The loop is also a lie detector
The clearest example I have seen is the one most of us have already been burned by. Sources. Ask an AI for a brief with references and, without a loop, it will happily hand you a tidy list of links. Some real. Some confidently invented, pointing at pages that never existed. It writes the citation and moves on, because nothing in the process ever forced it to check.
Put a loop around the same task and the behaviour changes completely. The AI writes the brief, then goes back and opens every link it cited. It confirms each one actually loads and actually backs the claim it was attached to. The dead links and the invented ones get thrown out, and it keeps working until every claim has real, working sources underneath it.
Same model. Same prompt. The only thing you added was a goal it had to verify against and a loop that made it keep going until it got there. That is loop engineering in one picture. The intelligence was already in the box. What was missing was the instruction to not stop until it was right.

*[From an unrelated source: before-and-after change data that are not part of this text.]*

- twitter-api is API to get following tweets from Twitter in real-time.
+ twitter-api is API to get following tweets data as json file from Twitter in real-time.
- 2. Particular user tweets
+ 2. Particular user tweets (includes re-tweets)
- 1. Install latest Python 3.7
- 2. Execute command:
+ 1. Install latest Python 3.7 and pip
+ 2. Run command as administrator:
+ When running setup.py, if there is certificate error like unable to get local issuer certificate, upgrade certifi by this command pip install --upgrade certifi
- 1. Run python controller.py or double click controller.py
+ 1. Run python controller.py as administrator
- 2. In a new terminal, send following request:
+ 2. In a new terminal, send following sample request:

Why this is the genuine next step
For two years we treated prompting as the destination. Write the cleverer question, get the cleverer answer. It was a real skill for about eighteen months, and then the models got good enough that the cleverness stopped mattering. A decent prompt and a brilliant one increasingly land in the same place.

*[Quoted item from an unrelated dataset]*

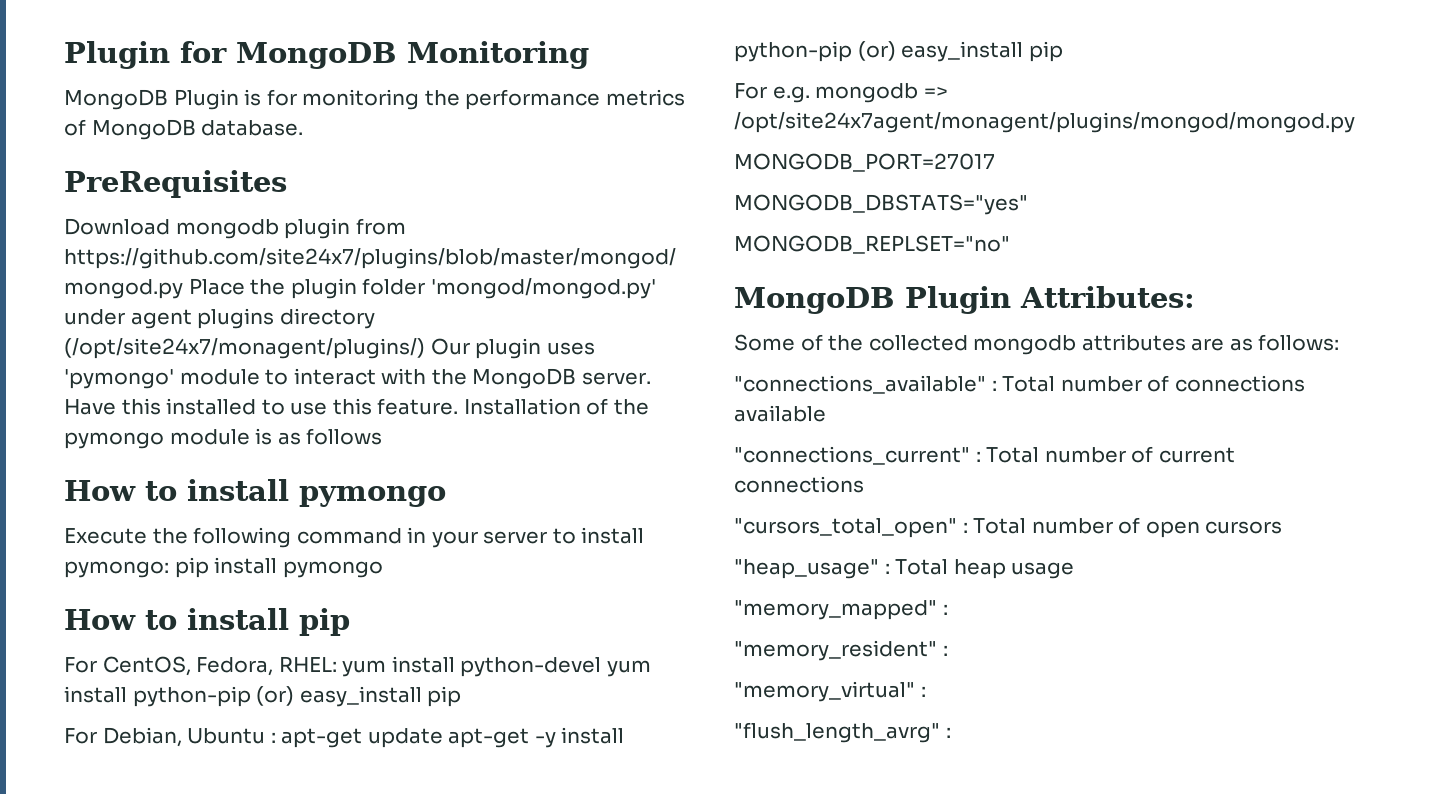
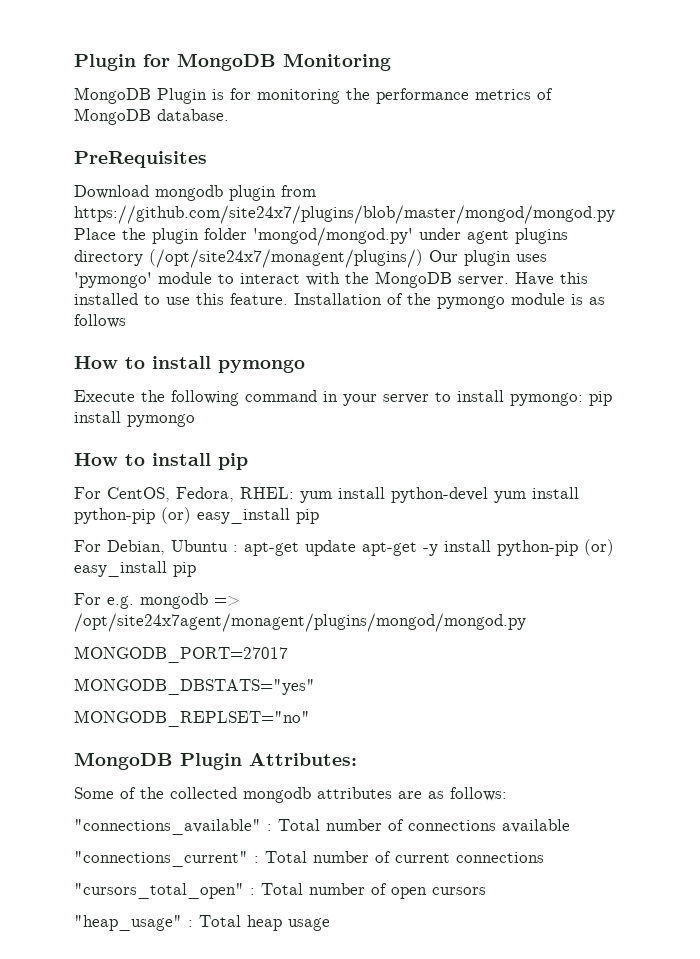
- "memory_mapped" :
- "memory_resident" :
- "memory_virtual" :
- "flush_length_avrg" :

So the curve moves. The next skill up is not a sharper question. It is a clearer finish line. You stop optimising the input and start engineering the conditions under which the work ends.
That is loop engineering and yes, it is exactly the next step. It is the move from talking to the AI to genuinely delegating to it. Prompting taught us to ask well. Loop engineering teaches us to define done.

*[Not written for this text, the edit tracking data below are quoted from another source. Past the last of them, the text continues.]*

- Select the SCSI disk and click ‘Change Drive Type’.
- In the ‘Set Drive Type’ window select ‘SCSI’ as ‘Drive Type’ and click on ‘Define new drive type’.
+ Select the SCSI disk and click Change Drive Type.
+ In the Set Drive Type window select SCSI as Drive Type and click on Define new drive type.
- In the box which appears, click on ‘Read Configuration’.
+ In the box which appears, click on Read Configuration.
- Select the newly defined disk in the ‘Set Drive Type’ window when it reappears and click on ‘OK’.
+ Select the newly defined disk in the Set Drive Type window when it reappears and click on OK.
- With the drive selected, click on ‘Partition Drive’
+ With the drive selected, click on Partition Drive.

This is the line between Copilot and Cowork
Hold the two apart and the whole point snaps into focus. Copilot is the one you prompt. You stay in the loop yourself, on every turn. You are the verifier. It drafts, you check, it drafts again, and the loop runs through your hands. That is the right shape when you want a thinking partner sitting next to you, making you faster without leaving the room.
Cowork is the one you set loose. You hand it the outcome and step away and it runs the loop without you. Which means the loop has to be able to close on its own. And it can only do that if you engineered a goal it can verify against. Loop engineering is not a nice extra for Cowork. It is the thing that makes Cowork safe to hand work to at all. No defined finish line, no safe delegation. You are just leaving an unsupervised intern alone with your reputation.
There is a small practical kicker too. Cowork keeps going until the goal is met and every lap of that loop is real work being done. A vague goal does not just give you a worse answer. It lets the thing run longer than it ever needed to. Define done well and it closes fast. Leave it open and it circles. The finish line is doing double duty, quality and effort at the same time.
So the shift is smaller than it sounds
When people ask me what skill to pick up next, I have stopped saying prompting. I say this. Get good at defining done.
Loop engineering sounds like a technical trick. It is not. It is the much less glamorous discipline of saying what you actually want, precisely enough that something can hold itself to it. And we are bad at it, not because the tools are hard, but because we have spent our whole working lives running on shared assumptions and read the room judgement. We carry the unspoken definition of finished in our heads. The AI does not come to the room. It comes to the instruction. And most of our instructions, it turns out, were vibes we never had to make explicit, until now.
The machines just made the difference impossible to hide. They will be busy, gloriously busy, for as long as you let them. They stop when you tell them what finished looks like. That is not a prompt. It is a sentence you write before you press go. And almost nobody writes it.